DATA:
———
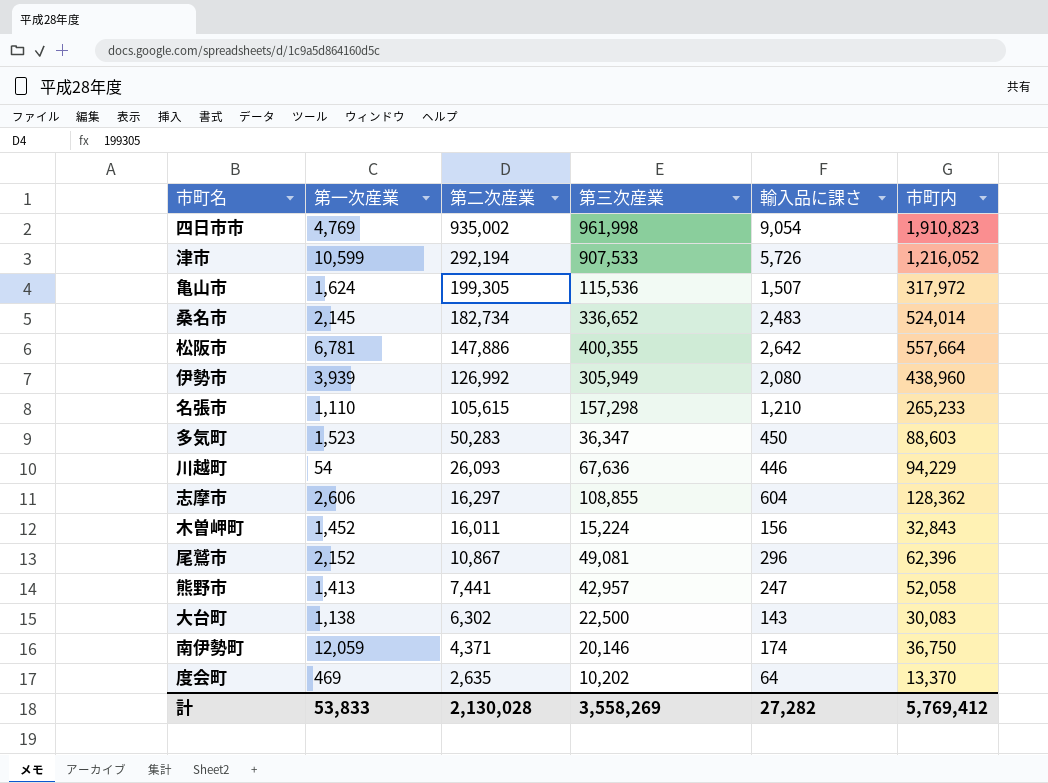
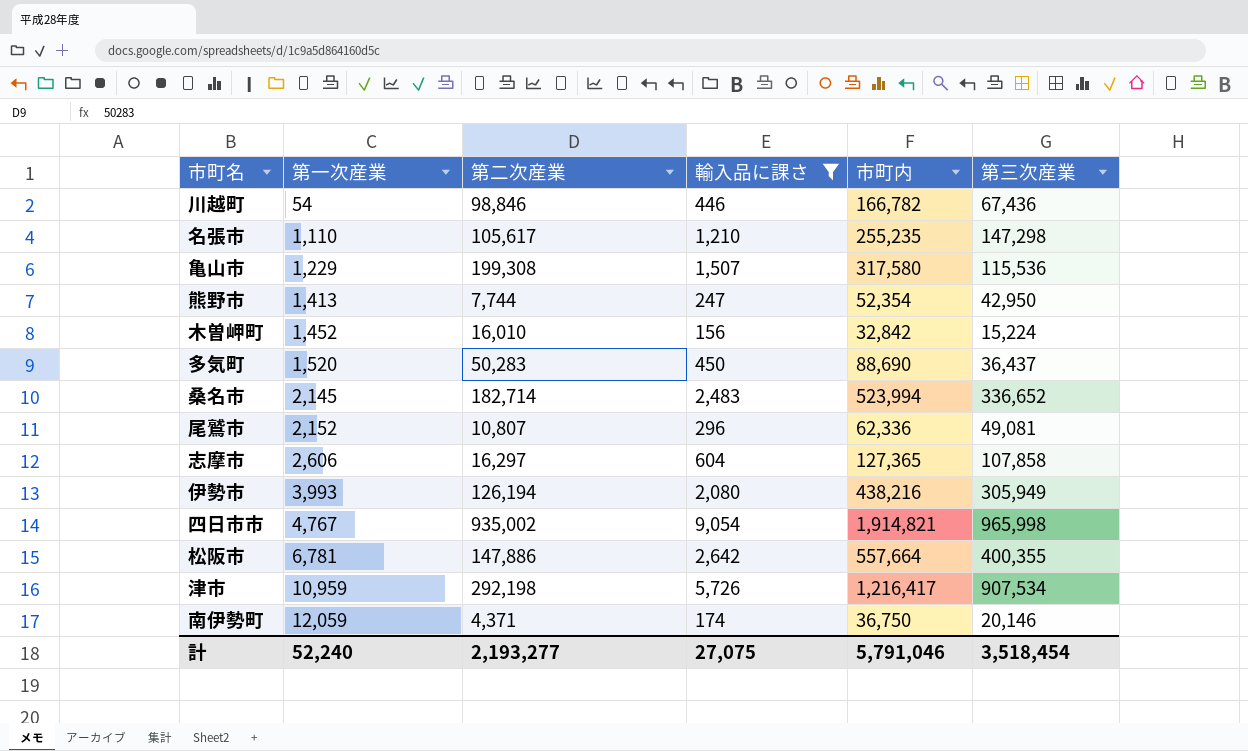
filter: none -> 輸入品に課さ >= 156
row order: 第二次産業 descending -> 第一次産業 ascending
column 第三次産業 | position: 4 -> 6
川越町 | 第二次産業: 26,093 -> 98,846
川越町 | 市町内: 94,229 -> 166,782
川越町 | 第三次産業: 67,636 -> 67,436
名張市 | 第二次産業: 105,615 -> 105,617
名張市 | 市町内: 265,233 -> 255,235
名張市 | 第三次産業: 157,298 -> 147,298
亀山市 | 第一次産業: 1,624 -> 1,229
亀山市 | 第二次産業: 199,305 -> 199,308
亀山市 | 市町内: 317,972 -> 317,580
熊野市 | 第二次産業: 7,441 -> 7,744
熊野市 | 市町内: 52,058 -> 52,354
熊野市 | 第三次産業: 42,957 -> 42,950
木曽岬町 | 第二次産業: 16,011 -> 16,010
木曽岬町 | 市町内: 32,843 -> 32,842
多気町 | 第一次産業: 1,523 -> 1,520
多気町 | 市町内: 88,603 -> 88,690
多気町 | 第三次産業: 36,347 -> 36,437
桑名市 | 第二次産業: 182,734 -> 182,714
桑名市 | 市町内: 524,014 -> 523,994
尾鷲市 | 第二次産業: 10,867 -> 10,807
尾鷲市 | 市町内: 62,396 -> 62,336
志摩市 | 市町内: 128,362 -> 127,365
志摩市 | 第三次産業: 108,855 -> 107,858
伊勢市 | 第一次産業: 3,939 -> 3,993
伊勢市 | 第二次産業: 126,992 -> 126,194
伊勢市 | 市町内: 438,960 -> 438,216
四日市市 | 第一次産業: 4,769 -> 4,767
四日市市 | 市町内: 1,910,823 -> 1,914,821
四日市市 | 第三次産業: 961,998 -> 965,998
津市 | 第一次産業: 10,599 -> 10,959
津市 | 第二次産業: 292,194 -> 292,198
津市 | 市町内: 1,216,052 -> 1,216,417
津市 | 第三次産業: 907,533 -> 907,534
計 | 第一次産業: 53,833 -> 52,240
計 | 第二次産業: 2,130,028 -> 2,193,277
計 | 輸入品に課さ: 27,282 -> 27,075
計 | 市町内: 5,769,412 -> 5,791,046
計 | 第三次産業: 3,558,269 -> 3,518,454

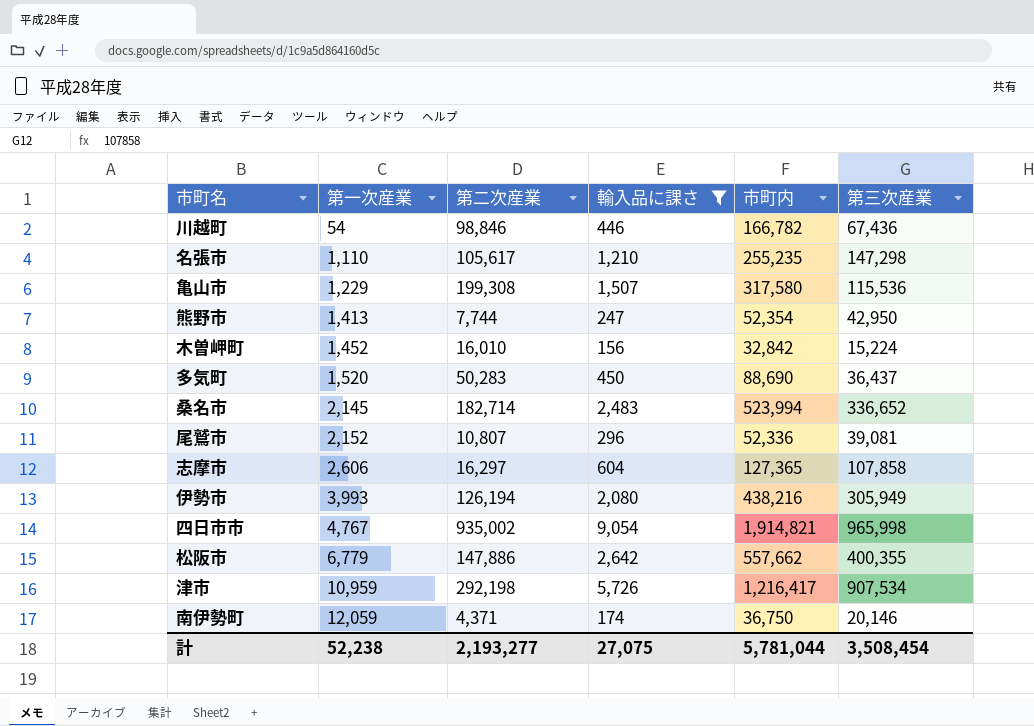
尾鷲市 | 市町内: 62,336 -> 52,336
尾鷲市 | 第三次産業: 49,081 -> 39,081
松阪市 | 第一次産業: 6,781 -> 6,779
松阪市 | 市町内: 557,664 -> 557,662
計 | 第一次産業: 52,240 -> 52,238
計 | 市町内: 5,791,046 -> 5,781,044
計 | 第三次産業: 3,518,454 -> 3,508,454

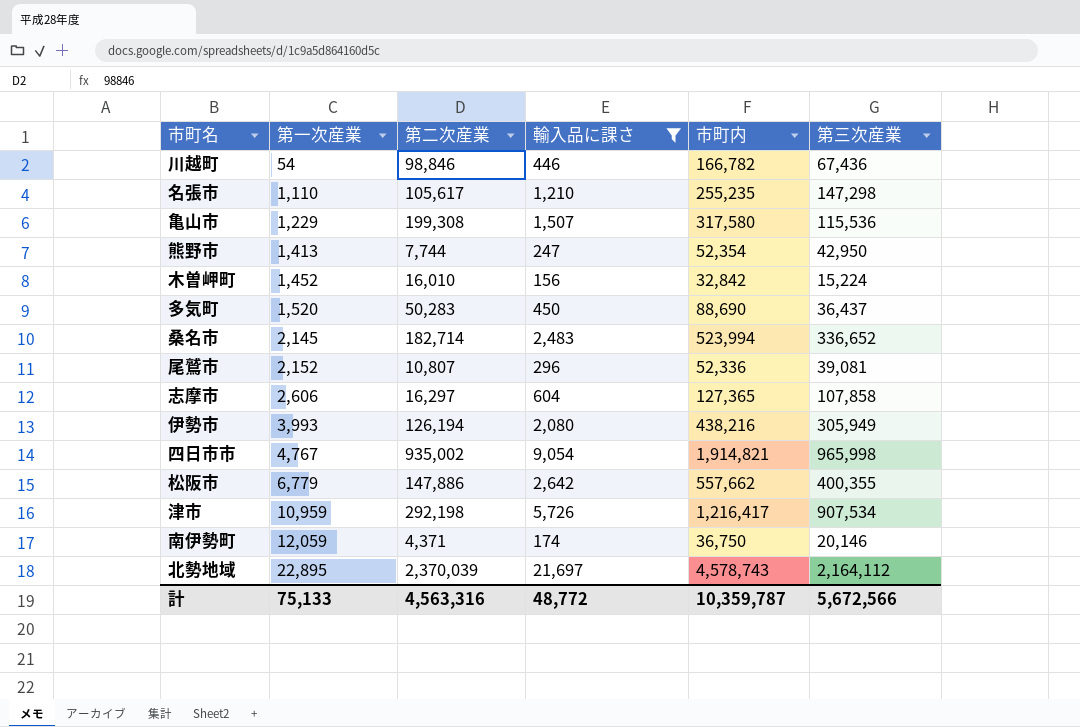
row 北勢地域: none -> 22,895 | 2,370,039 | 21,697 | 4,578,743 | 2,164,112
計 | 第一次産業: 52,238 -> 75,133
計 | 第二次産業: 2,193,277 -> 4,563,316
計 | 輸入品に課さ: 27,075 -> 48,772
計 | 市町内: 5,781,044 -> 10,359,787
計 | 第三次産業: 3,508,454 -> 5,672,566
———
EXERCISE PROMPT: Write only the number of lines in the entries that contain the word "none".

FINISHED EXERCISE: 2